- _REQUIREMENT_:
Quote, word for word, every line starting at the line that contains "GOLD BOND ANTI-ITCH" and ending with the last line of the records; include both of these lines and no others.

Revision tracking records:

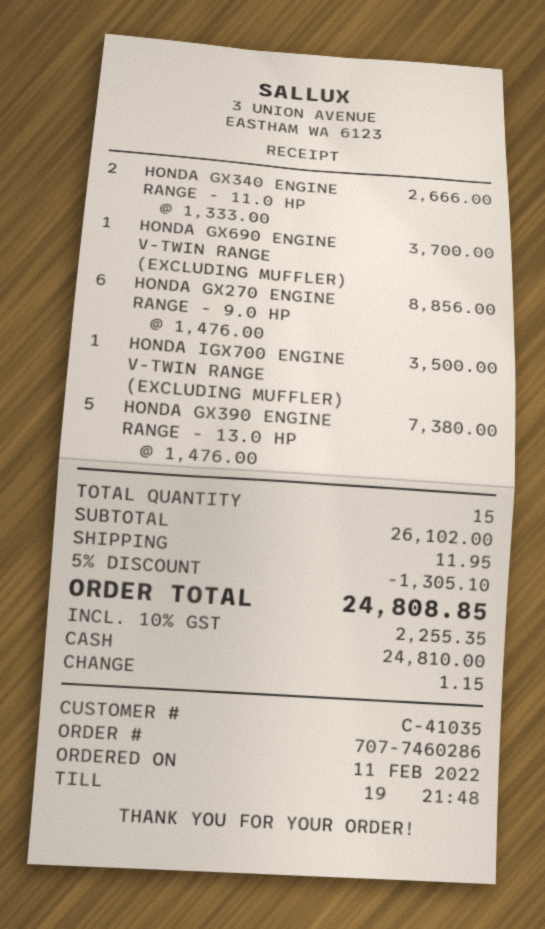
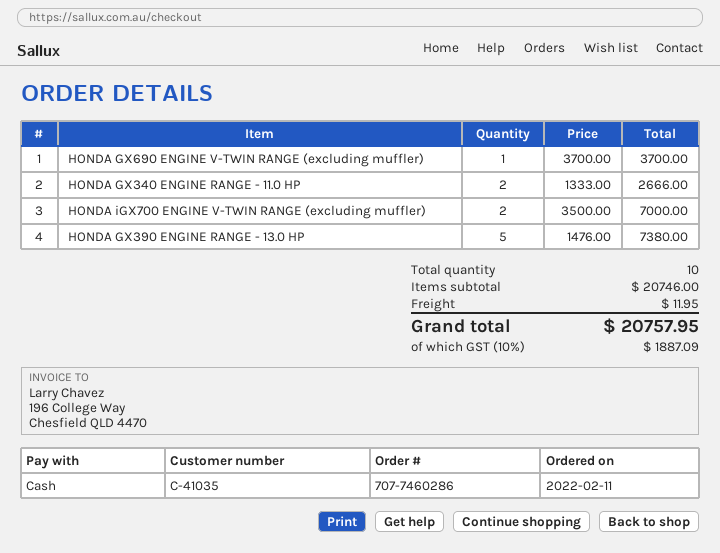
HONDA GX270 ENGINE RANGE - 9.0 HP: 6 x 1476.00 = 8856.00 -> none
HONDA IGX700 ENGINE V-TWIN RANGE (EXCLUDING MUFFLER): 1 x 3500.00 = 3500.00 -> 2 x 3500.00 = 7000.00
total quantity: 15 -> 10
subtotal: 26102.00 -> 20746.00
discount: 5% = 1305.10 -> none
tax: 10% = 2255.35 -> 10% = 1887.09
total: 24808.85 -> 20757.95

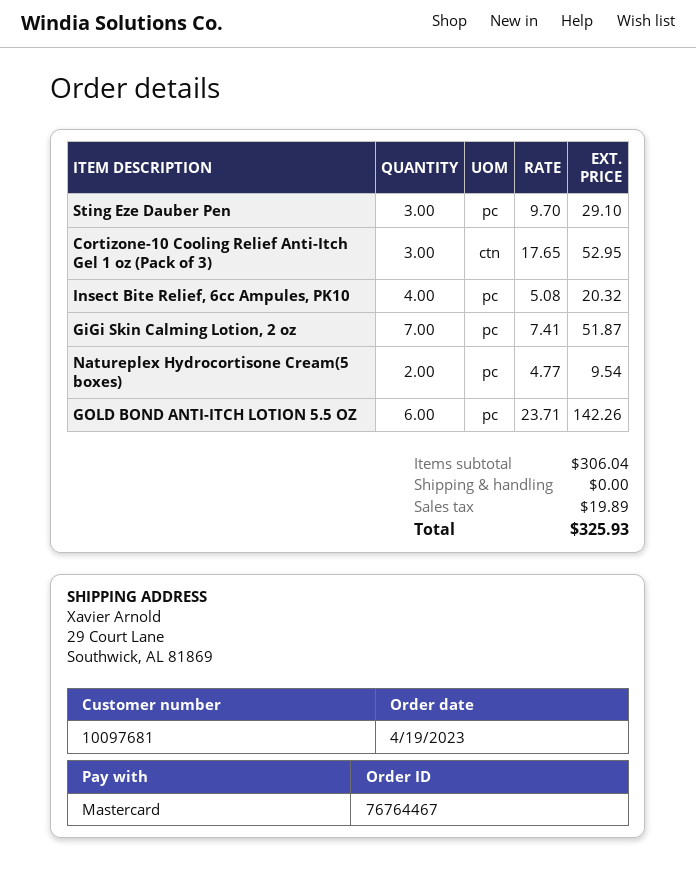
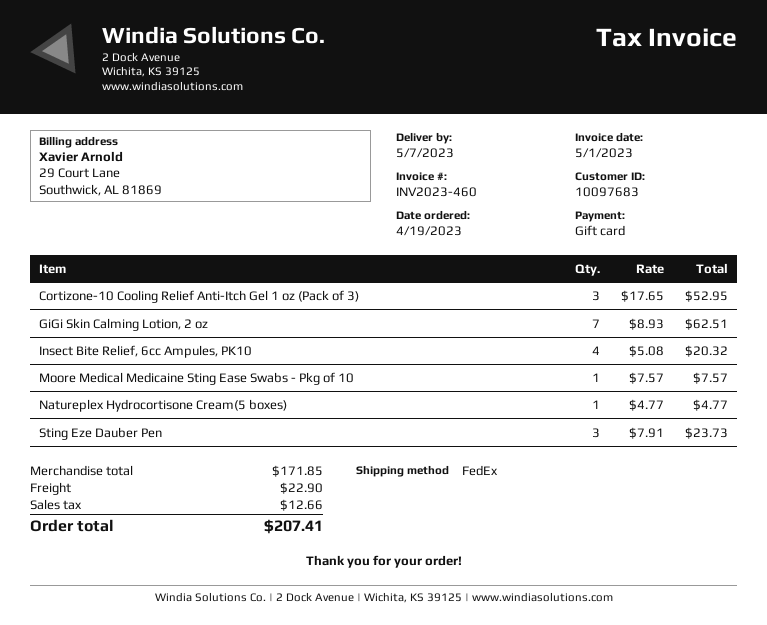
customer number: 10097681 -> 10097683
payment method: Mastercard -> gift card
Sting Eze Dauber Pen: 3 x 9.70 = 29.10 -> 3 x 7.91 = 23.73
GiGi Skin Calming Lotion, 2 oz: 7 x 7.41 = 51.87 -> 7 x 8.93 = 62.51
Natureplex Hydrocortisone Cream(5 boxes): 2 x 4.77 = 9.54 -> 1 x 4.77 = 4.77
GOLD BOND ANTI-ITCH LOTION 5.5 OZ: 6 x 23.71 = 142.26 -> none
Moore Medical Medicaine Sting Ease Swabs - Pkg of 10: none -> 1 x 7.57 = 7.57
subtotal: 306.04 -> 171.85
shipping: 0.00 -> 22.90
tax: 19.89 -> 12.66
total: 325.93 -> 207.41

- _EXERCISE ANSWER_:
GOLD BOND ANTI-ITCH LOTION 5.5 OZ: 6 x 23.71 = 142.26 -> none
Moore Medical Medicaine Sting Ease Swabs - Pkg of 10: none -> 1 x 7.57 = 7.57
subtotal: 306.04 -> 171.85
shipping: 0.00 -> 22.90
tax: 19.89 -> 12.66
total: 325.93 -> 207.41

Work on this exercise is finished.